The development follows its recently announced partnership with Canadian tech start-up Excir, whose patented technology is said to be capable of recovering over 99 per cent of the gold within circuit boards of laptops and mobile phones, selectively targeting the metal in seconds.
The facility aims to help address a growing environmental issue, support jobs and skills in Britain, and create a new source of high quality precious metals for the business.
Construction of the plant begins this month. It will be located within The Royal Mint’s site and, when fully operational in 2023, is expected to process up to 90 tonnes of UK-sourced circuit boards per week.

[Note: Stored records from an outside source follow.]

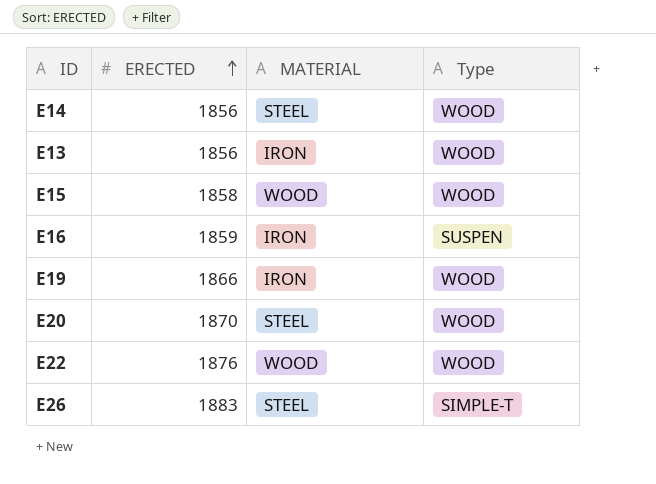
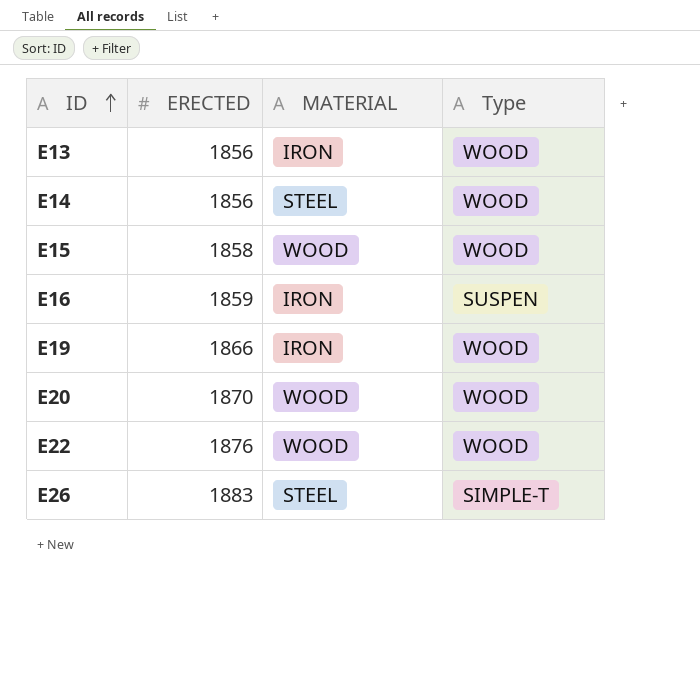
row order: ERECTED ascending -> ID ascending
E20 | MATERIAL: STEEL -> WOOD

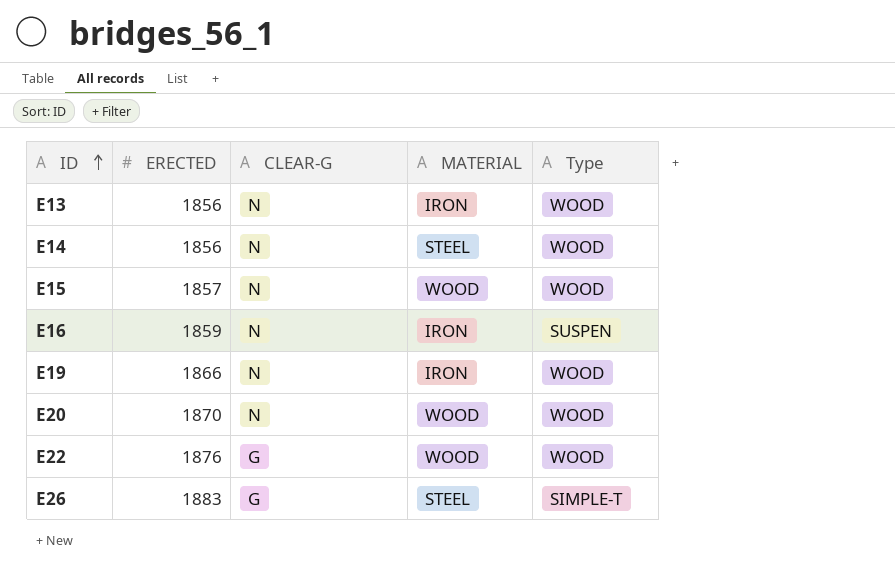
column CLEAR-G | position: none -> 3
E15 | ERECTED: 1858 -> 1857

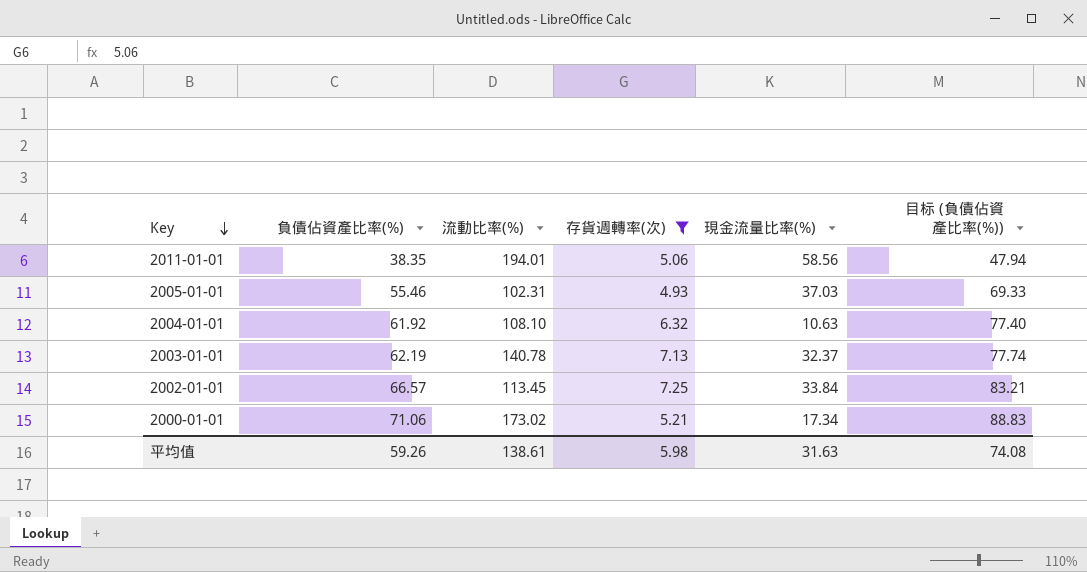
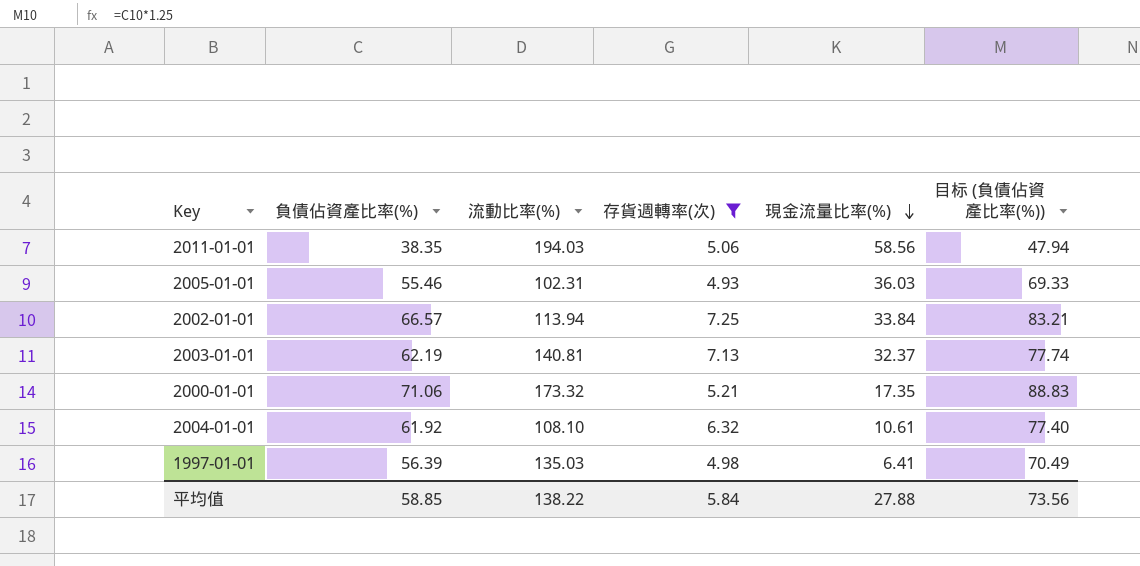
row order: Key descending -> 現金流量比率(%) descending
2011-01-01 | 流動比率(%): 194.01 -> 194.03
2005-01-01 | 現金流量比率(%): 37.03 -> 36.03
2002-01-01 | 流動比率(%): 113.45 -> 113.94
2003-01-01 | 流動比率(%): 140.78 -> 140.81
2000-01-01 | 流動比率(%): 173.02 -> 173.32
2000-01-01 | 現金流量比率(%): 17.34 -> 17.35
2004-01-01 | 現金流量比率(%): 10.63 -> 10.61
row 1997-01-01: none -> 56.39 | 135.03 | 4.98 | 6.41 | 70.49
平均值 | 負債佔資產比率(%): 59.26 -> 58.85
平均值 | 流動比率(%): 138.61 -> 138.22
平均值 | 存貨週轉率(次): 5.98 -> 5.84
平均值 | 現金流量比率(%): 31.63 -> 27.88
平均值 | 目标 (負債佔資產比率(%)): 74.08 -> 73.56

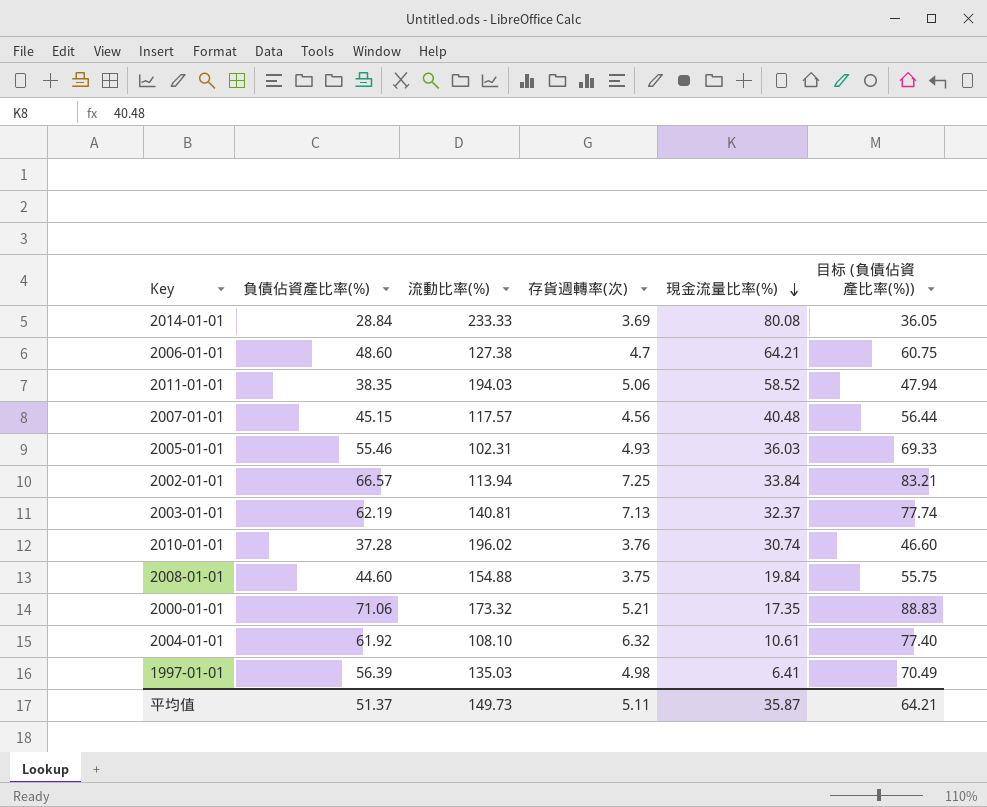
filter: 存貨週轉率(次) >= 4.93 -> none
2011-01-01 | 現金流量比率(%): 58.56 -> 58.52
平均值 | 負債佔資產比率(%): 58.85 -> 51.37
平均值 | 流動比率(%): 138.22 -> 149.73
平均值 | 存貨週轉率(次): 5.84 -> 5.11
平均值 | 現金流量比率(%): 27.88 -> 35.87
平均值 | 目标 (負債佔資產比率(%)): 73.56 -> 64.21

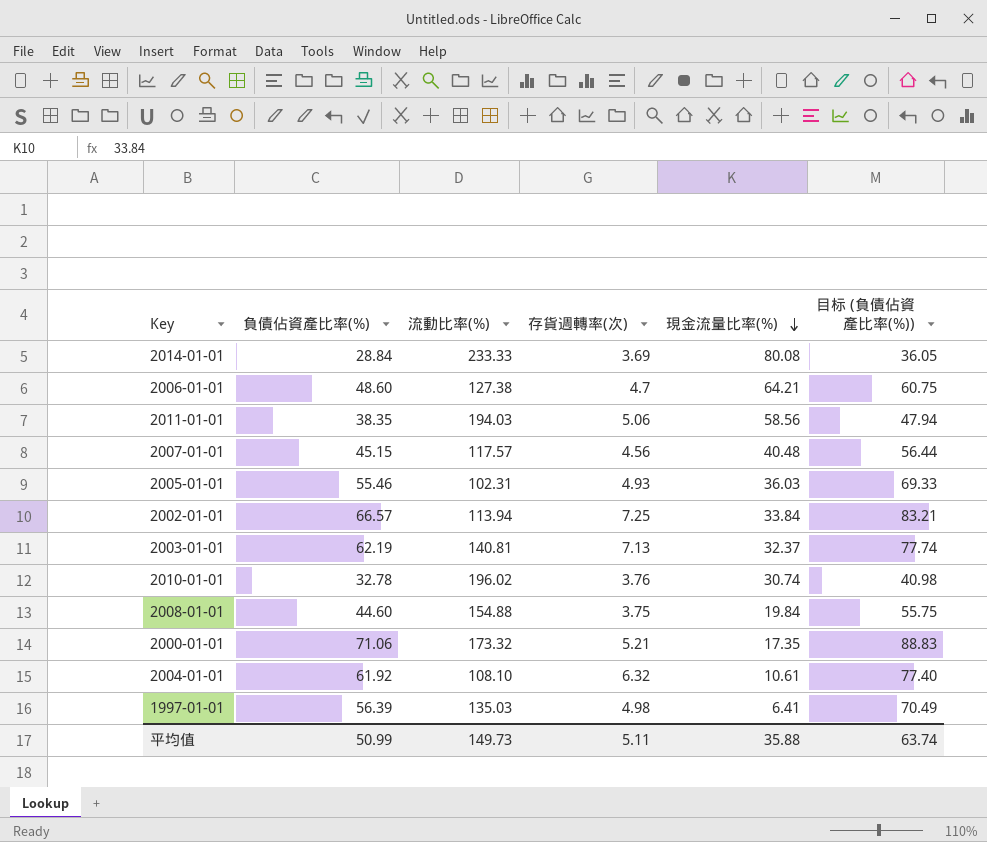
2011-01-01 | 現金流量比率(%): 58.52 -> 58.56
2010-01-01 | 負債佔資產比率(%): 37.28 -> 32.78
2010-01-01 | 目标 (負債佔資產比率(%)): 46.60 -> 40.98
平均值 | 負債佔資產比率(%): 51.37 -> 50.99
平均值 | 現金流量比率(%): 35.87 -> 35.88
平均值 | 目标 (負債佔資產比率(%)): 64.21 -> 63.74

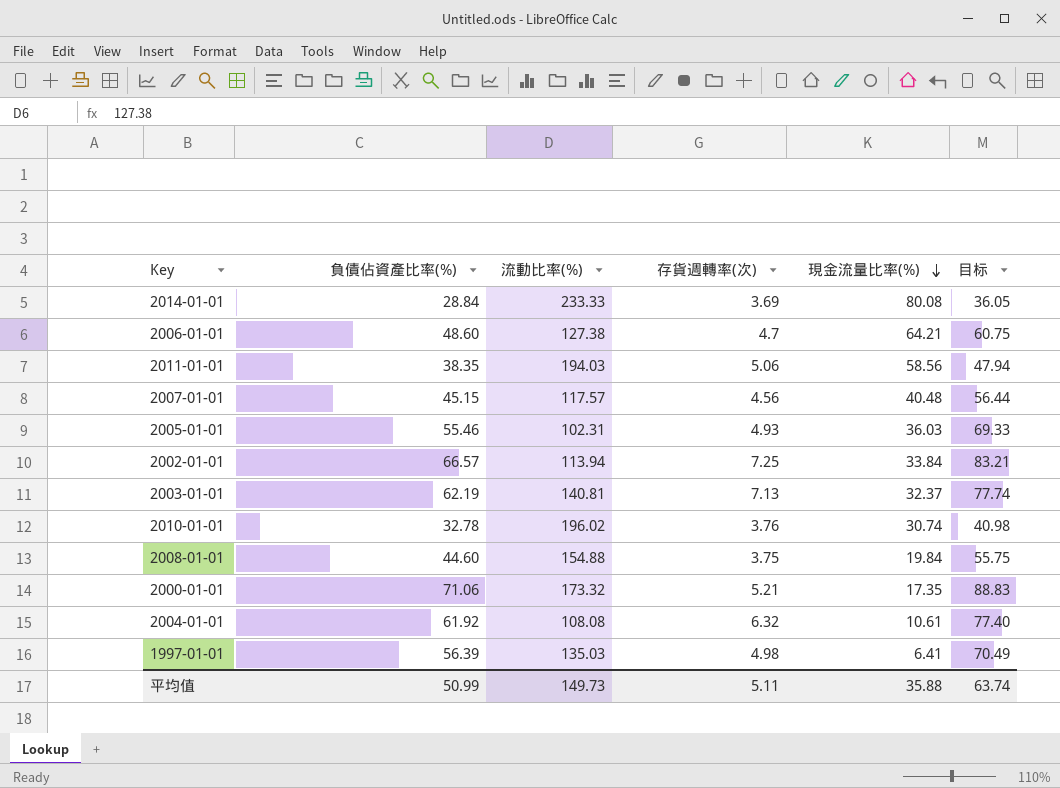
column name: 目标 (負債佔資產比率(%)) -> 目标
2004-01-01 | 流動比率(%): 108.10 -> 108.08

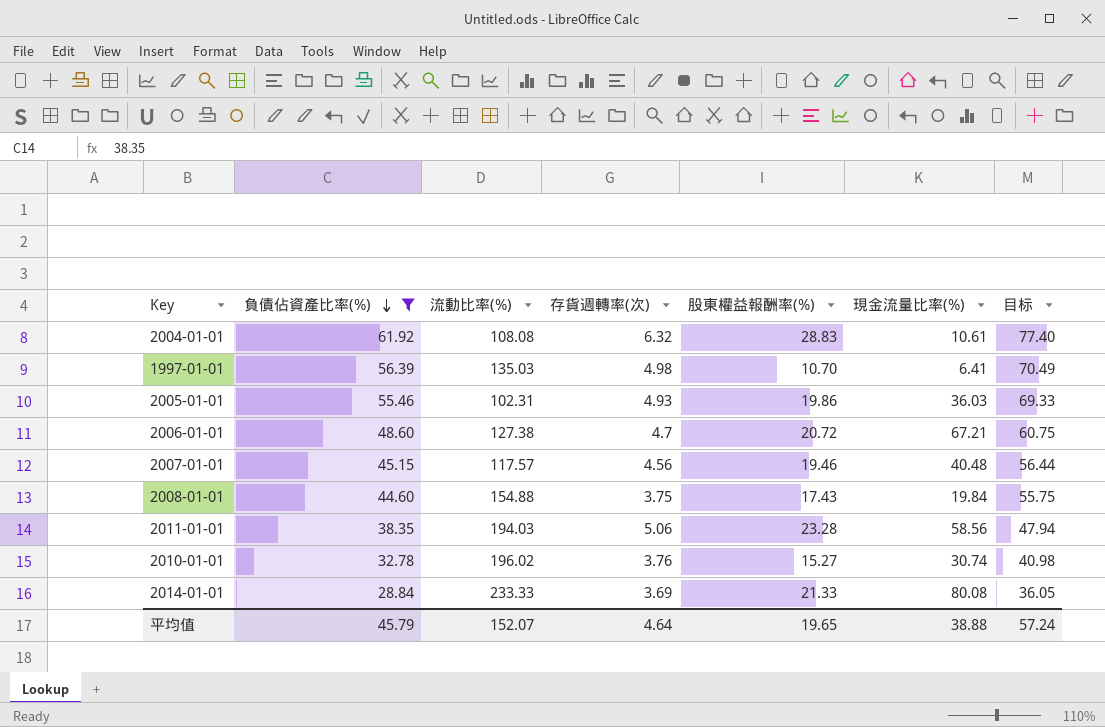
filter: none -> 負債佔資產比率(%) <= 61.92
row order: 現金流量比率(%) descending -> 負債佔資產比率(%) descending
column 股東權益報酬率(%) | position: none -> 5
2006-01-01 | 現金流量比率(%): 64.21 -> 67.21
平均值 | 負債佔資產比率(%): 50.99 -> 45.79
平均值 | 流動比率(%): 149.73 -> 152.07
平均值 | 存貨週轉率(次): 5.11 -> 4.64
平均值 | 現金流量比率(%): 35.88 -> 38.88
平均值 | 目标: 63.74 -> 57.24

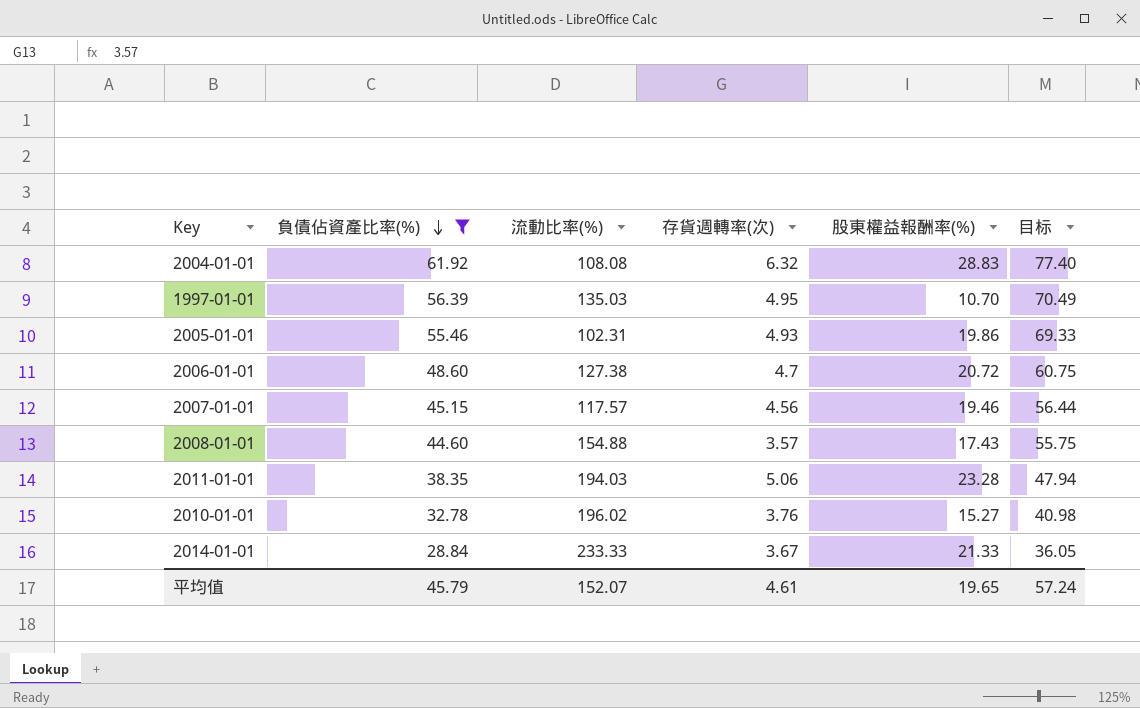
column 現金流量比率(%) | position: 6 -> none
1997-01-01 | 存貨週轉率(次): 4.98 -> 4.95
2008-01-01 | 存貨週轉率(次): 3.75 -> 3.57
2014-01-01 | 存貨週轉率(次): 3.69 -> 3.67
平均值 | 存貨週轉率(次): 4.64 -> 4.61

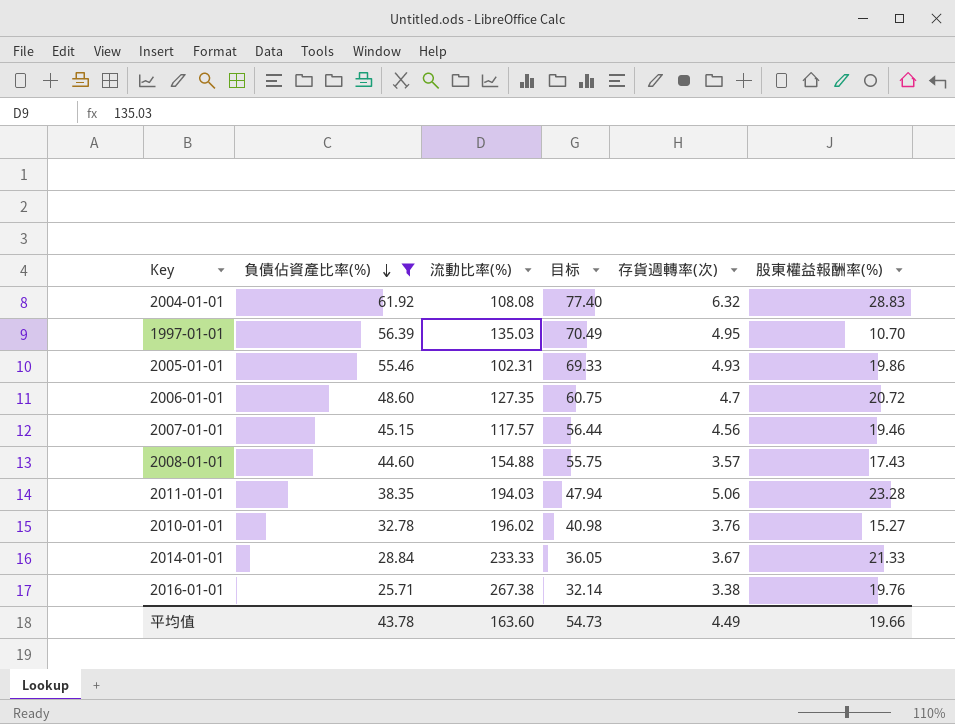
column 目标 | position: 6 -> 4
2006-01-01 | 流動比率(%): 127.38 -> 127.35
row 2016-01-01: none -> 25.71 | 267.38 | 32.14 | 3.38 | 19.76
平均值 | 負債佔資產比率(%): 45.79 -> 43.78
平均值 | 流動比率(%): 152.07 -> 163.60
平均值 | 目标: 57.24 -> 54.73
平均值 | 存貨週轉率(次): 4.61 -> 4.49
平均值 | 股東權益報酬率(%): 19.65 -> 19.66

This will generate hundreds of kilograms of gold per year, and is expected to support around 40 jobs, helping existing employees to reskill as well as recruiting new chemists and engineers.
Each year, over 50 million tonnes of electronic waste is produced globally but less than 20 per cent is recycled. Without intervention, this is set to reach 74 million tonnes by 2030.
Instead of electronic waste leaving UK shores to be processed at high temperatures in smelters, the approach will see precious metals recovered at room temperature at The Royal Mint’s plant. Embracing circular economy principles, the plant will process the entire circuit boards, preserving natural resources for longer.
Sean Millard, chief growth officer at The Royal Mint said that the technology introduced in partnership with Excir will offer a ‘revolutionary’ approach, offering huge potential to reduce environmental footprint of electronic waste.
“We estimate that 99 per cent of the UK’s circuit boards are currently shipped overseas to be processed at high temperatures in smelters,” Millard said.
“As the volume of electronic waste increases each year, this problem is only set to become bigger. When fully operational our plant will be the first of its kind in the world – processing tonnes of electronic waste each week, and providing a new source of high quality gold direct to The Royal Mint.”